Jan 18 2012, 12:00
We haven't really talked about this here but with Wikipedia going dark and as many 7,000 other sites including Google, Twitpic, WordPress, BoingBoing, Reddit and Minecraft either going dark or marking the event in some form in protest against the Stop Online Piracy Act and Protect Intellectual Property Act now seems like as good a time as any to bring them up. For those who are unaware of what the bills are:
The Stop Online Piracy Act (SOPA) is the anti-piracy bill being put together in the House of Representatives in the US whilst the Protect Intellectual Property Act (PIPA) is the Senate's anti-piracy bill. Both bills have major backing from the film industry, music industry and publishers amongst others whilst the likes of Google, Wikipedia, AOL and Facebook are all opposed to them. In short this is one of the few times when there are huge sums of money and rather powerful organisations on both sides of the debate. The bills themselves propose the following
-Anyone found guilty of illegally streaming copyrighted content 10 or more times in the space of 6 months would face up to 5 years in jail
-The US Government and rights holders would be able to obtain court orders to shut down a site that is seen as enabling or facilitating piracy
-It would be illegal for US based providers, advertisers and payment processors to do business with alleged copyright infringers.

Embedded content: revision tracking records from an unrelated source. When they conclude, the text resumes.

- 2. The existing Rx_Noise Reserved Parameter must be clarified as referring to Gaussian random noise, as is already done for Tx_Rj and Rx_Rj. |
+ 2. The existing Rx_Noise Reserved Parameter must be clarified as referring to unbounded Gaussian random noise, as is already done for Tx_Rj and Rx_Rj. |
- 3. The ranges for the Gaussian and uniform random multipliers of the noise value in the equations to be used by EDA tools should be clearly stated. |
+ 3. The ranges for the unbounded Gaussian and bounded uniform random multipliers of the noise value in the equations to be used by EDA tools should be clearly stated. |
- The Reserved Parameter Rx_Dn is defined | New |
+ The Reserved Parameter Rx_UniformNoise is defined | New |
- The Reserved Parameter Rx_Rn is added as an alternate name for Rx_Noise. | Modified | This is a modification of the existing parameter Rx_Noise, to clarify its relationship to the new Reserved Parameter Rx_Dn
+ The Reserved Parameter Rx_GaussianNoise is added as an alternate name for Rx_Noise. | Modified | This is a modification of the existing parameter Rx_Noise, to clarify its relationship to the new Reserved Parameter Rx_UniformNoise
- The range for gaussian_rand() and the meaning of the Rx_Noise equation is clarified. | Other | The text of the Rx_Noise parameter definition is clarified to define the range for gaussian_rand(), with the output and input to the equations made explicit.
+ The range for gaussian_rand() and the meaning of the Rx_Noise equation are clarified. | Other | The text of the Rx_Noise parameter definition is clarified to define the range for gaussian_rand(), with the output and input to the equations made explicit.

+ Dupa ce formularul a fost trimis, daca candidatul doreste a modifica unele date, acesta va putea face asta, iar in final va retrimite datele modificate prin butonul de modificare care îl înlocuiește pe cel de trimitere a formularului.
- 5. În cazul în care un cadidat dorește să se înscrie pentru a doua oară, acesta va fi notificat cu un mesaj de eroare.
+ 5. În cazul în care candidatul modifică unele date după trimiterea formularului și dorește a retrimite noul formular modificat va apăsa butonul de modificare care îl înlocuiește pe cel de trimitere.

-SOPA includes a provision that would force search engines to remove offending sites from their results
-It would be illegal for a site to contain information on how to access blocked websites
-Immunity is offered to ISP's that block access to sites if they have 'credible evidence' the page contains unsanctioned material.
Until recently both bills also demanded that providers block suspect sites using DSN blocking a process used in China and Iran to make certain sites 'disappear'. This provision however as subsequently been removed from both bills not because those involved were uncomfortable with that comparison but because there were informed that doing this could disrupt the internet's underlying architecture.
As of right now it is unclear when or if SOPA will reach a vote in the House of Representatives although PIPA is expected to be put to a vote in the Senate by the end of January.
Jan 18 2012, 14:56
I don't think today's protest will have any effect, tbh, but when the law is inevitably passed I can't see how extra judicial sanctions are not unconstitutional so there's every chance the Supreme Court my strike it off.
Jan 18 2012, 22:33
Jan 18 2012, 23:03
If nothing else today's protests certainly seemed to have raised awareness of the issue whether that'll actually lead to any significant change in thinking on either side seems unclear. I won't be holding my breath though obviously.
What I find quite interesting about the issue of piracy as a whole is that, broadly speaking, the public at large should probably feel some sense of sympathy or support for the entertainment industry over illegal downloads and yet they really don't seem to and the only real explanation for that is how staggeringly badly the industry has handled the whole thing.
Jan 20 2012, 15:08
Its all kicking off now.
Last week the White House finally released a statement on SOPA and PIPA in which it was made clear that whilst President Obama believed there was a need to look at anti-piracy legislation he did not support either of the bills currently being discussed. At the time this was viewed as a fairly benign and middle of the road statement from a President trying to keep both sides of the debate (who were both huge contributors to his last campaign) relatively happy or as happy as they could be. However things took on a slightly different tone when Chris Dodd, the lobbyist currently heading the MPAA, gave an interview to Fox in which he not only threatened that 'Hollywood' would stop donating to Obama for his lack of support for the bill but that they'd carry that policy over to others to:
Candidly, those who count on quote 'Hollywood' for support need to understand that this industry is watching very carefully who's going to stand up for them when their job is at stake ... Don't ask me to write a check for you when you think your job is at risk and then don't pay any attention to me when my job is at stake.
Then it what might very well be the 600th Republican debate of this primary race a question was asked regarding their position on SOPA with only Rick Santorum seeming to have anything close to support for it. Gingrich in particular was pretty dismissive of the whole thing although that seemed to be down entirely to the fact that the bill would protect the 'liberal media' more than anything else.
And now (possibly as an attempt to demonstrate that there's no need for these bills) the US Justice Department has set its sights on MegaUpload filing what it describes as one of the largest criminal copyright cases in US history. This attack on MegaUpload and the MPAA's gleeful response to it has not gone unnoticed though with 'hacktivist' group Anonymous seemingly crashing the Justice Department, MPAA and Universal Music websites in protest. Earlier in all of these they published personal contact details for various executives at some of the big entertainment companies who support the bills to allow people to protest directly to them.